2017-10-16 3 views
2

Mon but est d'essayer d'isoler le tribunal dans le cadre ci-dessous et de décrire ce: enter image description hereComment puis-je isoler plus efficacement un terrain de basket en utilisant OpenCV?

J'utilise OpenCV pour Python et voici mes résultats après avoir pris les mesures suivantes:

  1. convertir l'image à HSV
  2. pixels d'isolement dans une plage de teinte donnée
  3. le développement d'un masque binaire
  4. -ET
  5. Utilisation de détection de bord de Canny

Voici mon masque: enter image description here

Et voici le résultat de mon détecteur de Canny: enter image description here

Comme vous pouvez le voir, mon détecteur Canny effectué très mal et il y a beaucoup de le bruit dans mon masque. J'ai essayé certaines techniques, notamment l'érosion et la dilatation, mais elles n'ont pas beaucoup aidé. Que puis-je faire d'autre pour être sûr que lorsque je passerai le masque sur le transformateur Hough Line, je pourrai détecter les bords du court?

Voici un code de référence:

img = cv2.imread('imgs/bulls.jpg') 
hsv_img = cv2.cvtColor(img, cv2.COLOR_BGR2HSV) 

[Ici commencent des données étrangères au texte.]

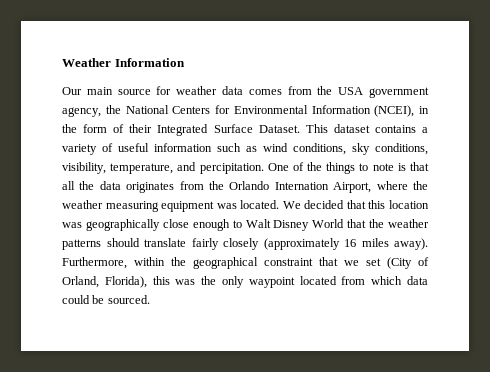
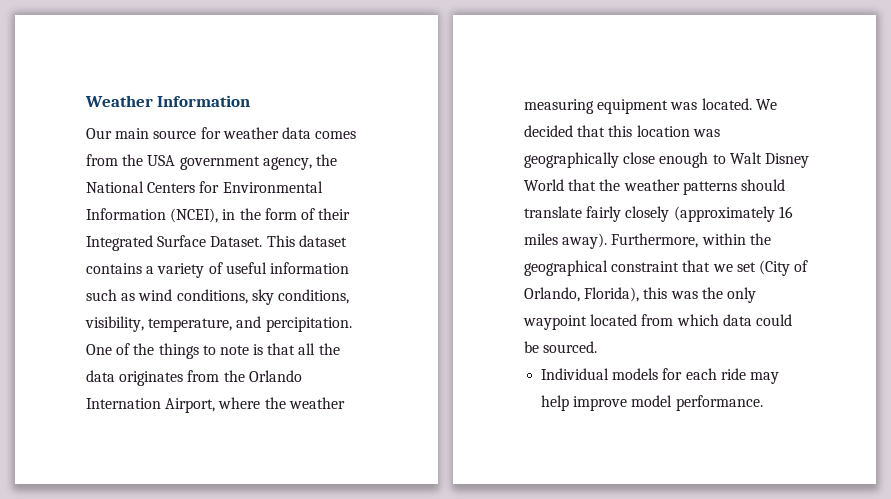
- Furthermore, within the geographical constraint that we set (City of Orland, Florida), this was the only waypoint located from which data could be sourced.
+ Furthermore, within the geographical constraint that we set (City of Orlando, Florida), this was the only waypoint located from which data could be sourced.
+ Individual models for each ride may help improve model performance.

court_color = np.uint8([[[160,221,248]]]) 
hsv_court_color = cv2.cvtColor(court_color, cv2.COLOR_BGR2HSV) 
hue = hsv_court_color[0][0][0] 

# define range of blue color in HSV 
lower_color = np.array([hue - 10,10,10]) 
upper_color = np.array([hue + 10,255,255]) 

# Threshold the HSV image to get only blue colors 
mask = cv2.inRange(hsv_img, lower_color, upper_color) 

# Bitwise-AND mask and original image 
res = cv2.bitwise_and(img,img, mask= mask) 

plt.imshow(cv2.cvtColor(img, cv2.COLOR_BGR2RGB)), plt.title('Original Image'), plt.show() 
plt.imshow(mask, cmap='Greys'), plt.title('Mask'), plt.savefig('imgs/mask.jpg'), plt.show() 

# Erosion 
kernel = np.ones((2,2),np.uint8) 
erosions2 = cv2.erode(mask,kernel,iterations = 5) 

# Dilation 
dilation = cv2.dilate(mask,kernel,iterations = 3) 

# Opening 
opening = cv2.morphologyEx(mask, cv2.MORPH_OPEN, kernel) 

# Closing 
closing = cv2.morphologyEx(mask, cv2.MORPH_CLOSE, kernel) 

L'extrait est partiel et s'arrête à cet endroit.